# Recommendation - recency, pairwise
Get the 12 most recently purchased (unique) articles (with an image), and recommend for each of these 12 articles an article that is similar. If there are no 12 (unique) purchases for a user, the 12 most popular items are used to supplement such that in total 12 recommendations are obtained.

In [None]:
import threading
from functions import *

In [None]:
NR_ROWS_PER_THREAD = 6000                                                   # nr of customers to process in each thread
SIMILARITY_ARTICLE_ID_FILE = ''                                             # input file (containing the similar article ids)
SIMILARITY_LEVEL = 1                                                        # how similar should the pairwise match be (0 = same, 1 = most similar,...)
OUTPUT_FILE_NAME = f'submission_recency_pairwise_{SIMILARITY_LEVEL}.csv'    # name of the submission file
VALIDATE_CUSTOMER = 3                                                       # the index of a customer to validate

In [None]:
article_df = pd.read_feather(idp(filename='articles_processed.feather'))
no_image_article_ids = article_df[article_df['image_name'] == 'does not exist']['article_id'].values.tolist()
most_popular_article_ids = article_df.sort_values(by='popularity', ascending=False).head(12)['article_id'].values.tolist()

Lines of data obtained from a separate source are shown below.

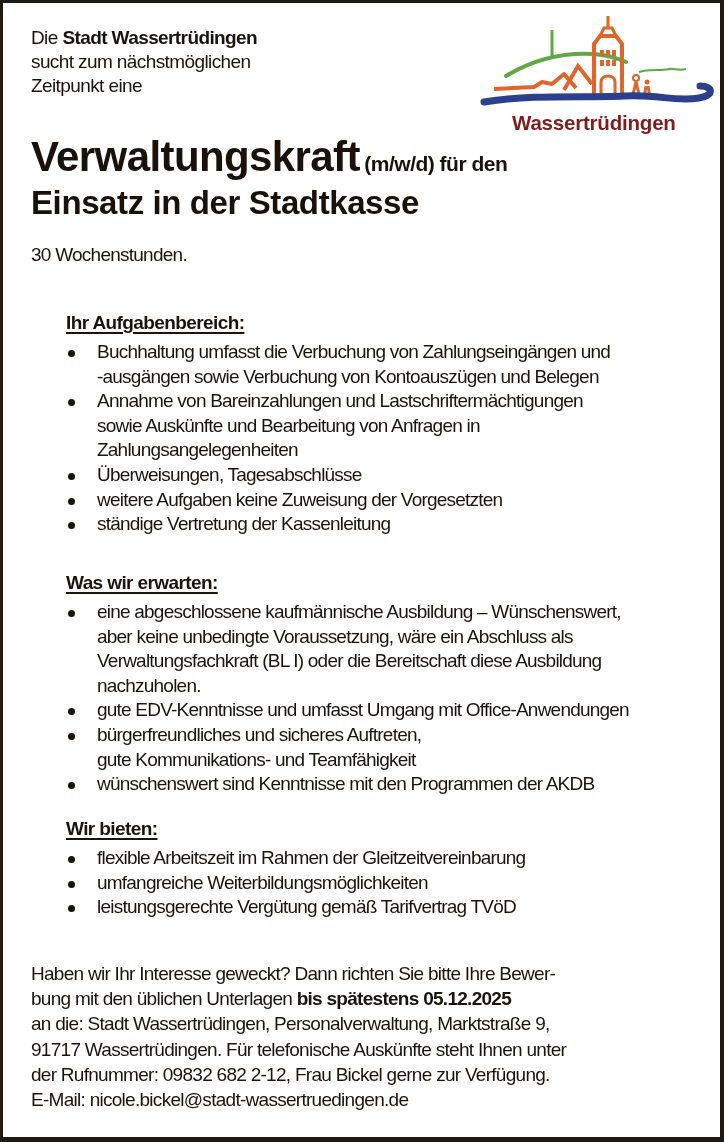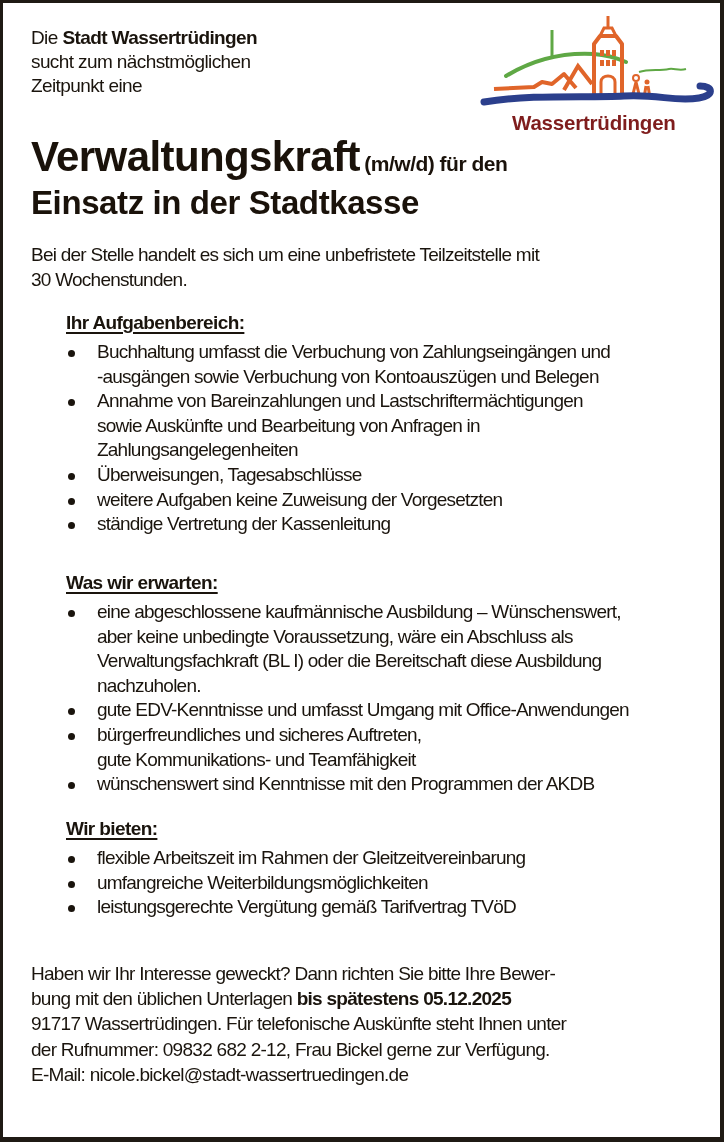--- a/index.html
+++ b/index.html
@@ -84,7 +84,6 @@
 <div class="title2">Einsatz in der Stadtkasse</div>
 
 <div class="p-intro body-text">
-  <div>Bei der Stelle handelt es sich um eine unbefristete Teilzeitstelle mit</div>
   <div>30 Wochenstunden.</div>
 </div>
 

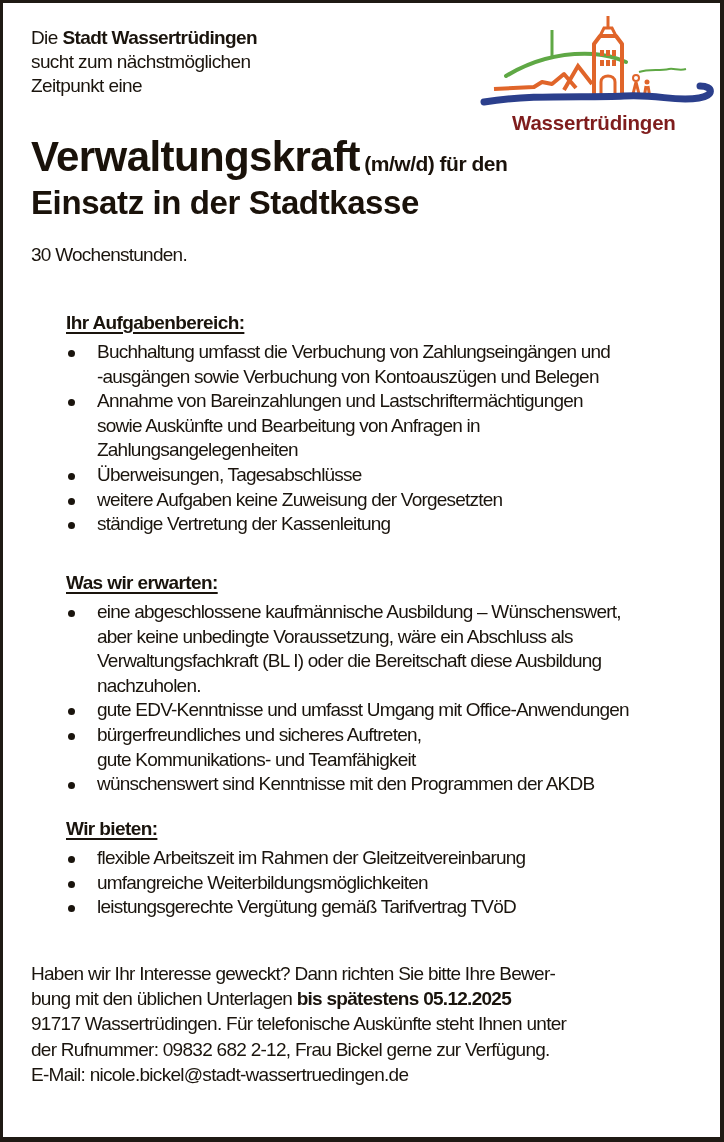--- a/index.html
+++ b/index.html
@@ -127,6 +127,7 @@
 <div class="closing">
   <span class="line">Haben wir Ihr Interesse geweckt? Dann richten Sie bitte Ihre Bewer-</span>
   <span class="line"><span>bung mit den üblichen Unterlagen </span><b>bis spätestens 05.12.2025</b></span>
+  <span class="line">an die: Stadt Wassertrüdingen, Personalverwaltung, Marktstraße 9,</span>
   <span class="line">91717 Wassertrüdingen. Für telefonische Auskünfte steht Ihnen unter</span>
   <span class="line">der Rufnummer: 09832 682 2-12, Frau Bickel gerne zur Verfügung.</span>
   <span class="line"><span>E-Mail: </span><span>nicole.bickel@stadt-wassertruedingen.de</span></span>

customers_transactions_df = pd.read_feather(idp(filename='customers_transactions_processed.feather'))
nr_customers = customers_transactions_df.shape[0]

## Submission creation pipeline
The pipeline uses multithreading to reduce the execution time.

In [None]:
def get_recommendations_recency_pairwise(customer_purchase_hist, similar_article_dict, popular_article_list):
    """
    Get the recommendations for a single customer based on its purchase history, by looking at the 12 most recent purchases and finding the i-th most similar article to each of these 12 purchased articles. Supplement the recommendations with the most popular items (important in case the customers had < 12 purchases). For this function, it is not important what i we have (for the i-th most similar), because this information is already encoded in the similar_article_dict.
    :param customer_purchase_hist: a string with space-separated article_ids, representing the purchase history (first = least recently purchased, last = most recently purchased)
    :param similar_article_dict: a dictionary mapping each article to a tuple with 1 article_id that is considered as the i-th most similar article
    :param popular_article_list: a list of the 12 most popular article (ids)
    :return: a string with 12 recommendations
    """
    customer_purchase_hist = list(dict.fromkeys(
        [c for c in article_str_to_list(article_id_str=customer_purchase_hist) if c not in no_image_article_ids]
    ))[-12:]
    recommended_articles = list(dict.fromkeys([similar_article_dict[history][0] for history in customer_purchase_hist] + popular_article_list))
    return article_list_to_str(article_id_list=recommended_articles[:12])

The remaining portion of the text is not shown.